Malcolm Turnbull has raised the prospect of income tax cuts for middle-income earners in next year's federal budget while remaining committed to reductions for all businesses.

Labor is sceptical about potential tax relief for individuals, dismissing the prime minister's latest "thought bubble" as poll-driven and "downright weird".

Mr Turnbull said income tax cuts would be the government's focus in 2017 ahead of the May budget.

"We are determined to make sure that there is more money in the pockets of hard-working Australians," he told reporters in Sydney on Tuesday.

"Our focus now is on middle-income tax cuts."

The prime minister used a keynote address to the Business Council of Australia on Monday night to prosecute the case for cutting taxes.

Opposition Leader Bill Shorten accused the prime minister of giving millionaires a tax cut while lifting the Medicare levy by 0.5 per cent.

"It is like free beer tomorrow, isn't it? This guy says whatever comes into his head to keep the wolves from the door," Mr Shorten told the Seven Network.

"We all know there is a Newspoll this weekend. What Malcolm does is, on the week before a Newspoll, he comes up with a thought bubble ... but he's got no detail on it," Mr Shorten said.

Shadow assistant treasurer Andrew Leigh described it as "downright weird" for a prime minister who is going to raise taxes through the Medicare Levy and to turn around and hope to be patted on the back for lowering them.

"The increase in taxes on average workers was in this year's budget. Malcolm Turnbull is a tax raiser for average Australians," Dr Leigh told ABC radio.
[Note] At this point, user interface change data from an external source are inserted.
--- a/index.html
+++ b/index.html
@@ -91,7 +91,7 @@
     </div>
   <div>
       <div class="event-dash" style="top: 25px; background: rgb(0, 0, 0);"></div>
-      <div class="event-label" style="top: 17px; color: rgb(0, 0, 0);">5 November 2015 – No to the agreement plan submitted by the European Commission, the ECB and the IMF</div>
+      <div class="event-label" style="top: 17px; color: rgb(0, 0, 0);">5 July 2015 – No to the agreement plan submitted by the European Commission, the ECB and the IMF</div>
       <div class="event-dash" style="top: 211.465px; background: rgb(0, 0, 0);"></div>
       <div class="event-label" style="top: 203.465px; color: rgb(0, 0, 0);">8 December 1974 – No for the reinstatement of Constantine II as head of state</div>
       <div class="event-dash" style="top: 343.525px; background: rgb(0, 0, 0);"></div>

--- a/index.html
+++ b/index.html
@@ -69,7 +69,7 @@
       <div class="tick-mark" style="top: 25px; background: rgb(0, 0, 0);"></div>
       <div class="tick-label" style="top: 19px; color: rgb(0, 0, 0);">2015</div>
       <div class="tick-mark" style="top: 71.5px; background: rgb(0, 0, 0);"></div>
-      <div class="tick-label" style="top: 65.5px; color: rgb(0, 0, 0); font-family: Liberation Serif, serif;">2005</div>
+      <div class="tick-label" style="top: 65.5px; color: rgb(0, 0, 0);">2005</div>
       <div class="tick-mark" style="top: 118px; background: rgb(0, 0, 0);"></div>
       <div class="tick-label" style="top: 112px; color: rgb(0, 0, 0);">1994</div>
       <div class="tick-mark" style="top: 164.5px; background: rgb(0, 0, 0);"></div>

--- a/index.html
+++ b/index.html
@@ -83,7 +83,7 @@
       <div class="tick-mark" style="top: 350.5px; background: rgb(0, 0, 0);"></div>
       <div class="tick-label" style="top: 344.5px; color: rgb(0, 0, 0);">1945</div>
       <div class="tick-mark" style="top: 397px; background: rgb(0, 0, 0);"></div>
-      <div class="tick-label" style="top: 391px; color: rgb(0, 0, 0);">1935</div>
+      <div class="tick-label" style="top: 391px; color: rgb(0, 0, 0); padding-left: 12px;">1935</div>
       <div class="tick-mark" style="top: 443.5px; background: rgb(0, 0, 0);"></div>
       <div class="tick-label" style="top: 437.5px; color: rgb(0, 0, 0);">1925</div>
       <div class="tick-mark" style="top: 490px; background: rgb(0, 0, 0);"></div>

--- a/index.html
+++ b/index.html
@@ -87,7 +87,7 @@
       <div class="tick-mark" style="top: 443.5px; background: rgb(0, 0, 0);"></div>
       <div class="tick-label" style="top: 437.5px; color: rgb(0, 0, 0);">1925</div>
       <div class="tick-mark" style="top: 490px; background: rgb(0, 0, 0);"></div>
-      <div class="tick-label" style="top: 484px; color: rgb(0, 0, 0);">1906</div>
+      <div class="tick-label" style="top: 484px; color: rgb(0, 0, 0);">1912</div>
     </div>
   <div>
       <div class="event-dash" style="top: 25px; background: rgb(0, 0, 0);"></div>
Labor points out an average wage earner on $80,000 will pay an extra $400 a year in tax through the Medicare Levy increase but a millionaire will gain $16,400 in less tax by ending the deficit levy.

Mark Molesworth, a tax partner at consultants BDO hopes this electoral sweetener doesn't become a bidding war and instead says there should be serious consideration to tax reform to make the system more sustainable and competitive.

"The government should gut the building, rather than just put up new wallpaper," he told AAP.

"All recent governments have cherry-picked particular measures that are less successful on their own because they lack the scaffolding of a system-wide reform that their architects' propose."